En ese sentido, también hay una tendencia a continuar sosteniendo el modelo agroindustrial hegemónico, a pesar de que cada vez existe más evidencias de sus efectos nocivos.
Durante mucho tiempo se nos mintió sobre los venenos que se usan para la agroindustria. Primero, cuando se instalaron los transgénicos en Argentina con la soja RR, que tiene un evento transgénico creado por una empresa para que su producto pueda resistir al veneno que vendía, se nos dijo que era un producto para que se usaran menos venenos, y algunos lo creyeron. 20 años después, no hay dudas de que eso era una falacia, porque se incrementó en más de 1100% el uso de estos productos, a partir de la instalación de ese evento transgénico y todo lo que vino después. La segunda falacia era que estos productos no son tan nocivos como los anteriores, pero todos los procesos de reclasificación de estos productos químicos han demostrado que son cancerígenos, probablemente cancerígenos o posiblemente cancerígenos, y que el 100% de estos productos son disruptores endócrinos, o sea que son dañinos para la salud, incluso en concentraciones muy bajas.
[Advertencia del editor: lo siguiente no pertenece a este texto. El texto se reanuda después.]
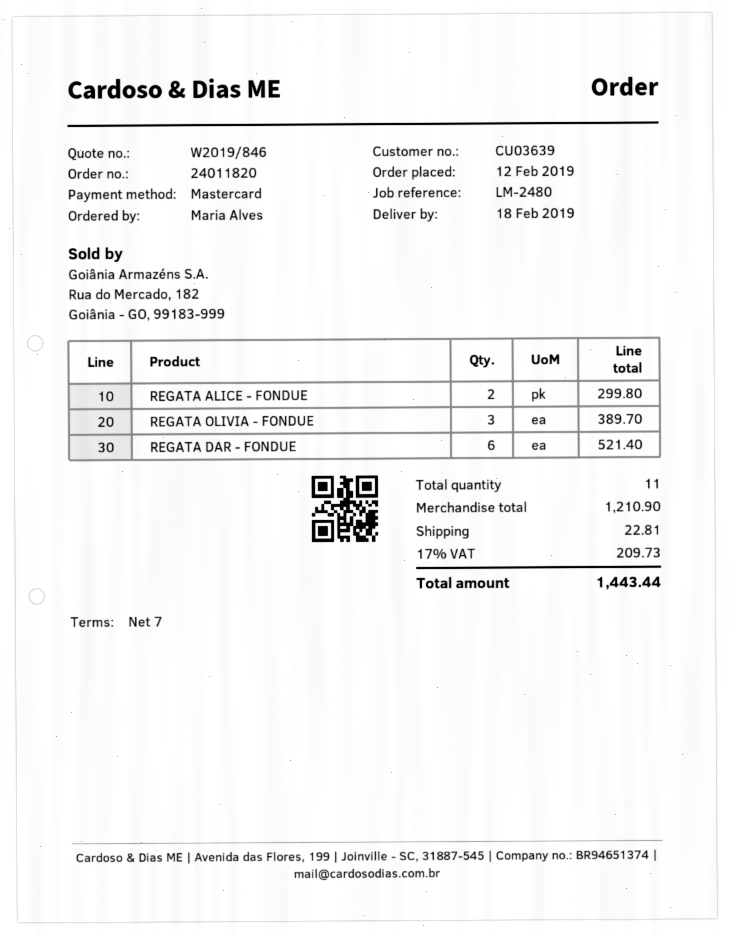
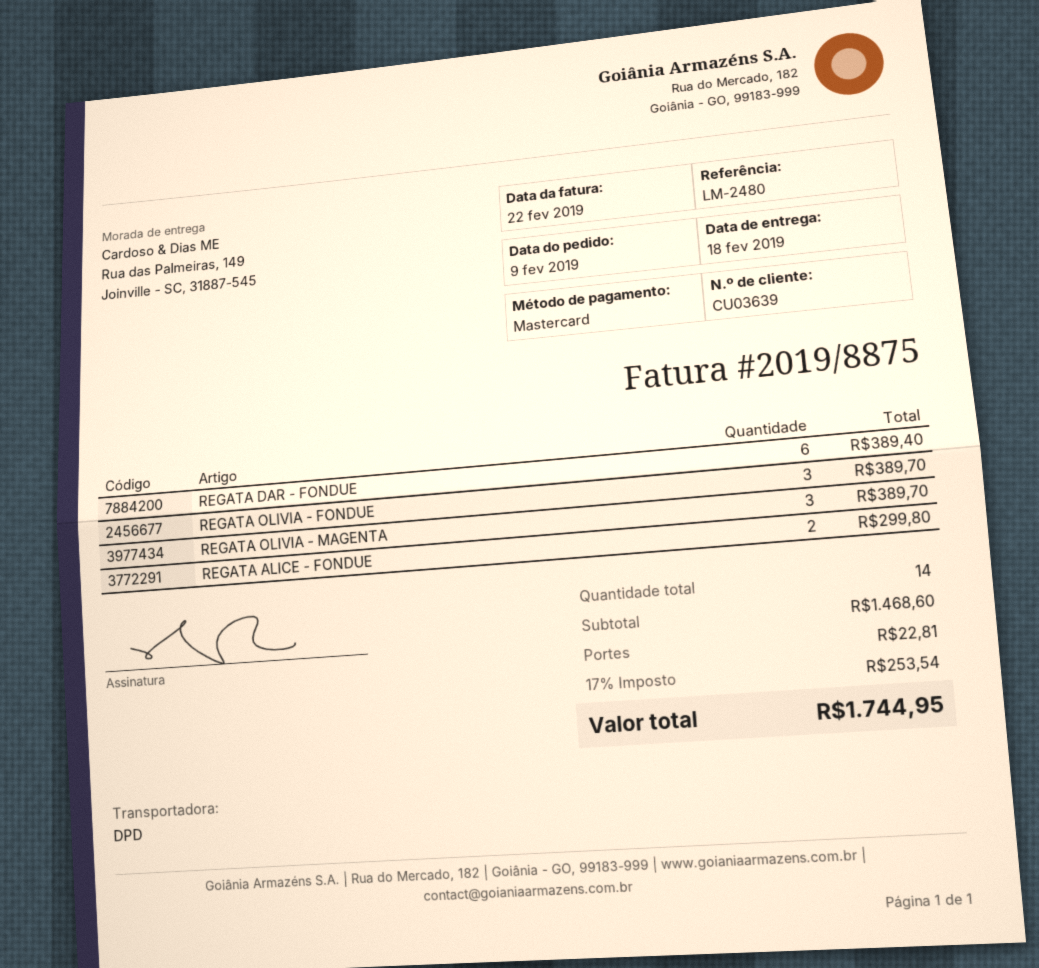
order date: 2019-02-12 -> 2019-02-09
REGATA DAR - FONDUE: 6 for 521.40 -> 6 for 389.40
REGATA OLIVIA - MAGENTA: none -> 3 for 389.70
total quantity: 11 -> 14
subtotal: 1210.90 -> 1468.60
tax: 17% = 209.73 -> 17% = 253.54
total: 1443.44 -> 1744.95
Y la tercera falacia fue cuando ya no podían negar todo lo anterior y dijeron: bueno, pero si se usa bien no sale de donde se aplica. Sin embargo, Damián Marino, por ejemplo, con su investigación en aguas de lluvia, en los sedimentos del Río Paraná y en los alimentos que llegan a nuestros platos, demostró que todo tenía presencia de químicos y venenos.
Similar a los trabajos que se difundieron recientemente, que dan cuenta de los elevados niveles de contaminación en el agua y del exceso de sustancias químicas en los peces del Río Salado, en Santa Fe, elaborado por investigadores de la Universidad Nacional del Litoral (UNL), liderados por Rafael Lajmanovich, que desde hace décadas investiga los efectos de los agroquímicos en anfibios.
Exacto. Todo eso demuestra que no es cierto que no existe la deriva y que se puede controlar el uso de estos químicos, y nuestro trabajo se suma al de la doctora Delia Aiassa y Fernando Mañas, entre tantos otros, que ya habían demostrado el daño genético en quienes viven más cerca de los espacios donde se fumiga. Ya no hay margen para que quienes defienden este modelo se hagan los distraídos. Hablo fundamentalmente de los que tienen que tomar decisiones políticas al respecto, legisladores, funcionarios del Ejecutivo y también de la Justicia: tienen que sincerarse y decir que no les importa la salud de la población sino los números de la macroeconomía, que favorecen a algunos pocos vendedores agroindustriales y le permiten tener algo de rentabilidad al país, pero que claramente esos números macro no se ven reflejados en una mejora en la calidad de vida, ni en los índices de malnutrición o de pobreza, y mucho menos de salud.